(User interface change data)
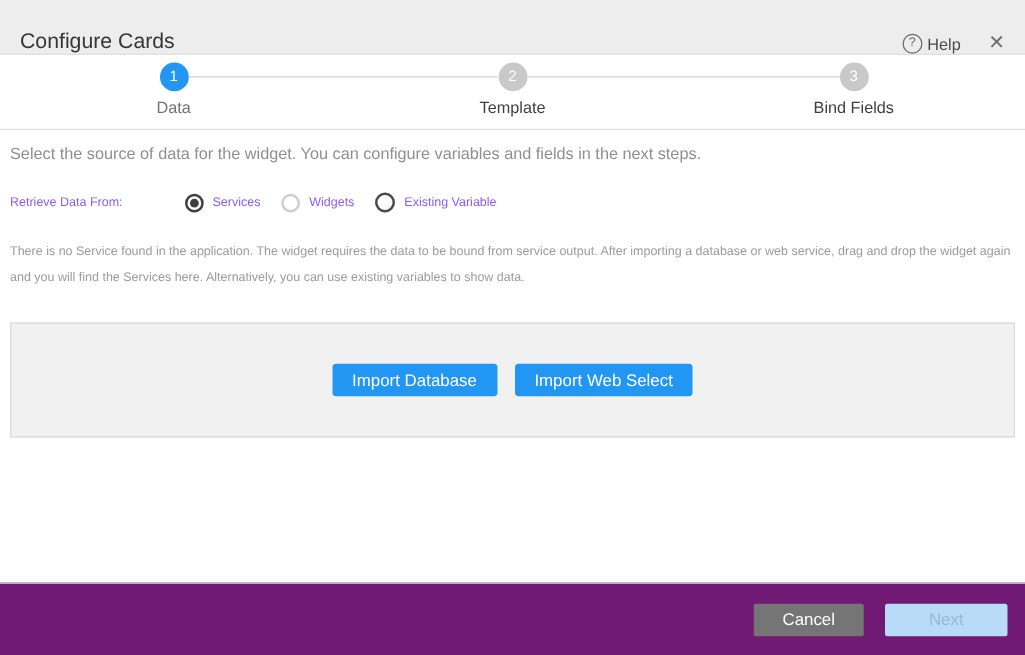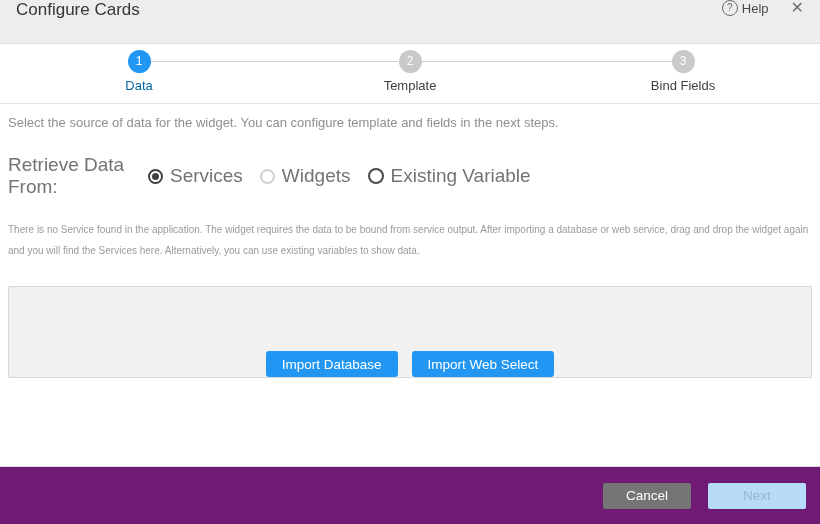--- a/index.html
+++ b/index.html
@@ -19,7 +19,7 @@
     background: #ededed;
     border-bottom: 1px solid #e0e0e0;
     display: flex;
-    align-items: flex-start;
+    align-items: flex-end;
     padding: 0 16px;
   }
   .header .title { flex: 1; font-size: 17px; color: #363636; }

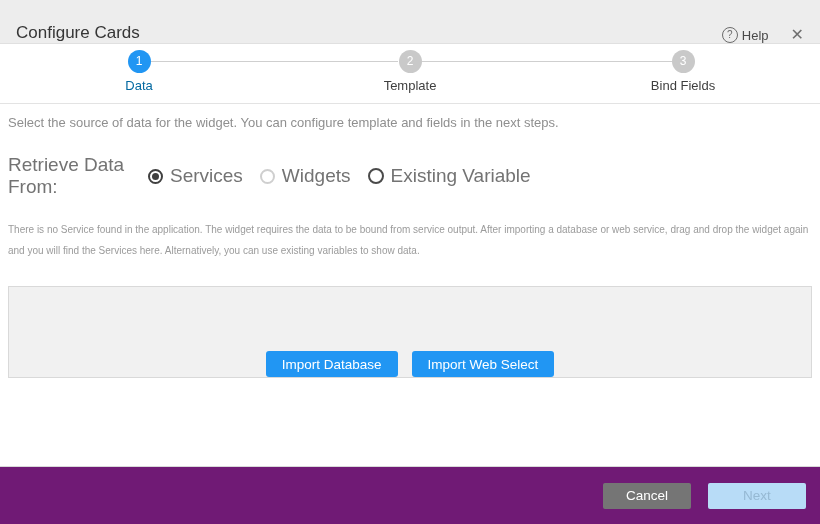--- a/index.html
+++ b/index.html
@@ -74,7 +74,7 @@
   .step.active .step-circle { background: #2196f3; }
   .step.inactive .step-circle { background: #c9c9c9; }
   .step-label { margin-top: 5px; font-size: 13px; color: #3f3f3f; }
-  .step.active .step-label { color: #0369a1; }
+  .step.active .step-label { color: #737373; }
 
   
   .intro {

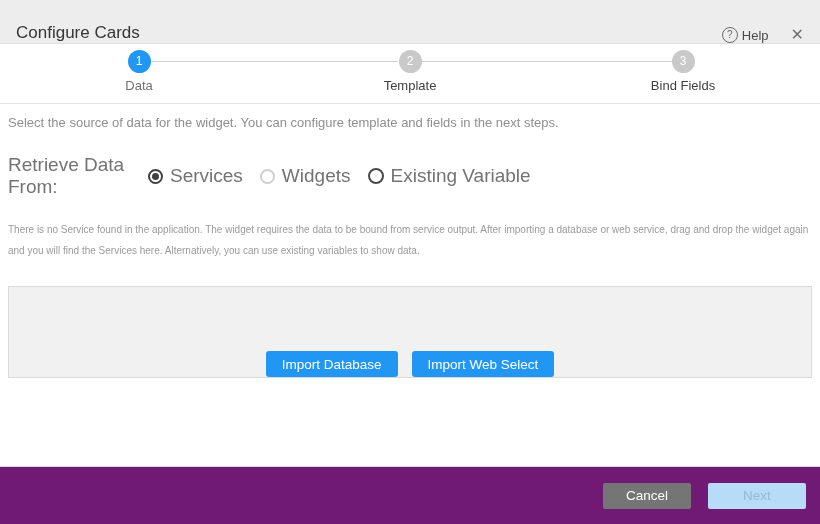--- a/index.html
+++ b/index.html
@@ -208,7 +208,7 @@
     </div>
   </div>
 
-  <div class="intro">Select the source of data for the widget. You can configure template and fields in the next steps.</div>
+  <div class="intro">Select the source of data for the widget. You can configure variables and fields in the next steps.</div>
 
   <div class="retrieve-row">
     <div class="retrieve-label">Retrieve Data From:</div>

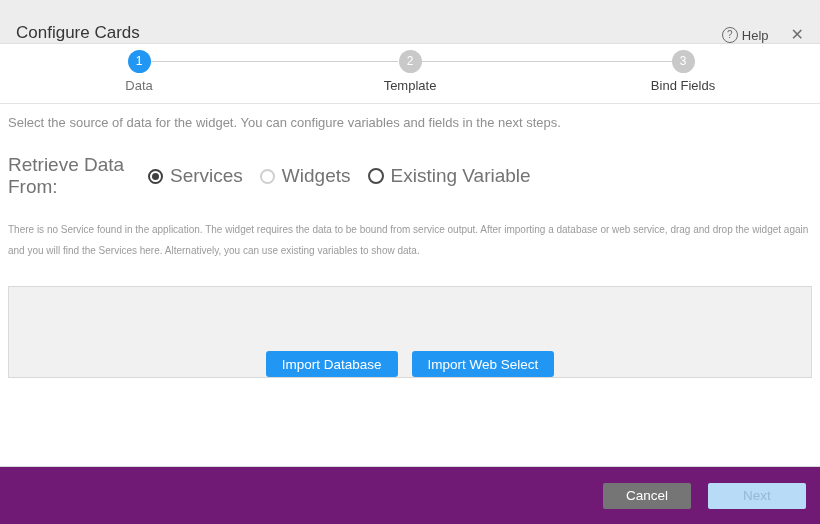--- a/index.html
+++ b/index.html
@@ -86,8 +86,8 @@
     display: flex;
     align-items: center;
     margin: 24px 8px 0;
-    font-size: 19px;
-    color: #737373;
+    font-size: 10px;
+    color: #8b5cf6;
   }
   .retrieve-label { width: 140px; }
   .radio-group { display: flex; align-items: center; }

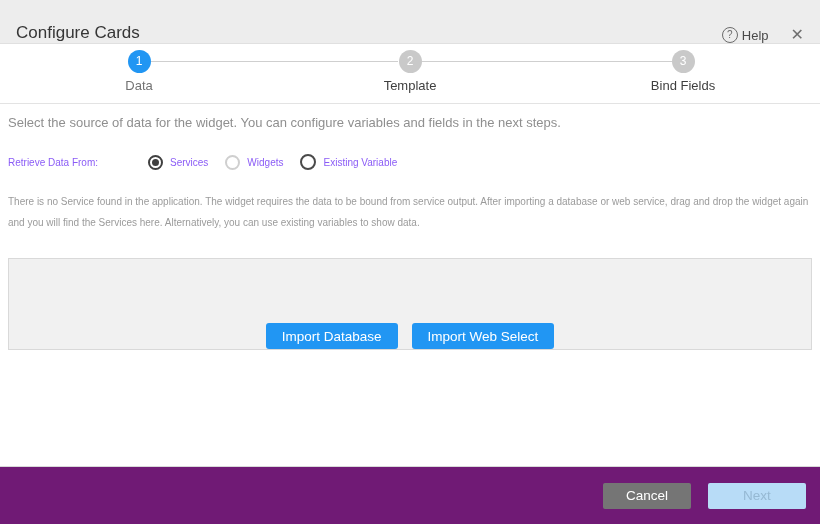--- a/index.html
+++ b/index.html
@@ -123,7 +123,7 @@
     background: #f1f1f1;
     border: 1px solid #d9d9d9;
     display: flex;
-    align-items: flex-end;
+    align-items: center;
     justify-content: center;
     gap: 14px;
   }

Required work
Pictures are to be left out when the entries above are repeated exactly.

Solution to this exercise
--- a/index.html
+++ b/index.html
@@ -19,7 +19,7 @@
     background: #ededed;
     border-bottom: 1px solid #e0e0e0;
     display: flex;
-    align-items: flex-start;
+    align-items: flex-end;
     padding: 0 16px;
   }
   .header .title { flex: 1; font-size: 17px; color: #363636; }

--- a/index.html
+++ b/index.html
@@ -74,7 +74,7 @@
   .step.active .step-circle { background: #2196f3; }
   .step.inactive .step-circle { background: #c9c9c9; }
   .step-label { margin-top: 5px; font-size: 13px; color: #3f3f3f; }
-  .step.active .step-label { color: #0369a1; }
+  .step.active .step-label { color: #737373; }
 
   
   .intro {

--- a/index.html
+++ b/index.html
@@ -208,7 +208,7 @@
     </div>
   </div>
 
-  <div class="intro">Select the source of data for the widget. You can configure template and fields in the next steps.</div>
+  <div class="intro">Select the source of data for the widget. You can configure variables and fields in the next steps.</div>
 
   <div class="retrieve-row">
     <div class="retrieve-label">Retrieve Data From:</div>

--- a/index.html
+++ b/index.html
@@ -86,8 +86,8 @@
     display: flex;
     align-items: center;
     margin: 24px 8px 0;
-    font-size: 19px;
-    color: #737373;
+    font-size: 10px;
+    color: #8b5cf6;
   }
   .retrieve-label { width: 140px; }
   .radio-group { display: flex; align-items: center; }

--- a/index.html
+++ b/index.html
@@ -123,7 +123,7 @@
     background: #f1f1f1;
     border: 1px solid #d9d9d9;
     display: flex;
-    align-items: flex-end;
+    align-items: center;
     justify-content: center;
     gap: 14px;
   }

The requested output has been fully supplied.